On 22 Jul 2009, at 11:06, Mircea Markus wrote:

> Manik Surtani wrote:
>>
>> On 22 Jul 2009, at 10:42, Mircea Markus wrote:
>>
>>> Manik Surtani wrote:
>>>> <SNIP />
>>>>
>>>>>> So you do force a lot of deadlocks as a result.  And the time  
>>>>>> taken with the non-DLD case would depend on the TM's  
>>>>>> transaction timeout configuration which again would vary.
>>>>> The Dummy TM does not force rollback based on tx timeout,  
>>>>> indeed. Another important factor it depends on is the  
>>>>> lockAcquisitionTimeout. Still, it's up to the user to benchmark  
>>>>> against its very specific scenario.
>>>>
>>>> Sorry yes, I meant lockAcquisitionTimeout in my prev. comment.
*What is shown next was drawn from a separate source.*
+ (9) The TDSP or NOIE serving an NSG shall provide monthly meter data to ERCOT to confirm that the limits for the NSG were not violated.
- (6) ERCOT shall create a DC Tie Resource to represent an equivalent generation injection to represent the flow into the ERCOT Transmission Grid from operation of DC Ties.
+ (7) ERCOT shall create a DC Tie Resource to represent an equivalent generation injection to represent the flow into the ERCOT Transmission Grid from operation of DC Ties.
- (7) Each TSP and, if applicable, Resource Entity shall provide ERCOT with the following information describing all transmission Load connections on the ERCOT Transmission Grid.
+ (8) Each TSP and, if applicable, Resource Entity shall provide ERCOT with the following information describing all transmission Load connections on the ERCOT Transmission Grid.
>>> In this case lowering lock acquisition timeout would result in  
>>> rollbacks of non-deadlocked txs as well, so not sure the overall  
>>> outcome is better.
>>
>> My point is that any gain (measured as a percentage or a factor) is  
>> directly related to the lock acquisition timeout.  Which is, in  
>> turn, hugely application-specific.  :)
>>
>>>>
>>>>>> So as a result I'd be careful about quoting performance  
>>>>>> increase factors in a public blog (although you should  
>>>>>> definitely blog about this as a feature and how it *could*  
>>>>>> speed up transactions that would otherwise timeout).
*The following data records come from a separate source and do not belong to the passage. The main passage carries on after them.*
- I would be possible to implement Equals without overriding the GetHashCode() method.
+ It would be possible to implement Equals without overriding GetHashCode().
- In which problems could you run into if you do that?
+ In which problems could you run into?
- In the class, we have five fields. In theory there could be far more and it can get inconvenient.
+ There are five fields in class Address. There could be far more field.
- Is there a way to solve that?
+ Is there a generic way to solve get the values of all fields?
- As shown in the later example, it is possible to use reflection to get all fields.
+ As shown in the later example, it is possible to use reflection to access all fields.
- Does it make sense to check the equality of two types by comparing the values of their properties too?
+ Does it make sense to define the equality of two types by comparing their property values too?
>>>>> Point taken. Are you also thinking not to bring up the diagrams?  
>>>>> After all, they the numbers there are real: so by mentioning the  
>>>>> context (intended high collision) and no tx timeout, they are  
>>>>> relevant.
>>>>
>>>> Well, the numbers are only real given the rate of colliding  
>>>> transactions (versus non-colliding ones) and the lock acquisition  
>>>> timeout that you used.  Which is artificial, or at best specific  
>>>> to a certain use case.  But either way, not generic enough to  
>>>> publish since it would lead people to believe that they can  
>>>> expect a 500% performance boost when using deadlock detection,  
>>>> and get really pissed off when they *only* get a 25% performance  
>>>> boost since most of their transactions don't collide anyway.  :-)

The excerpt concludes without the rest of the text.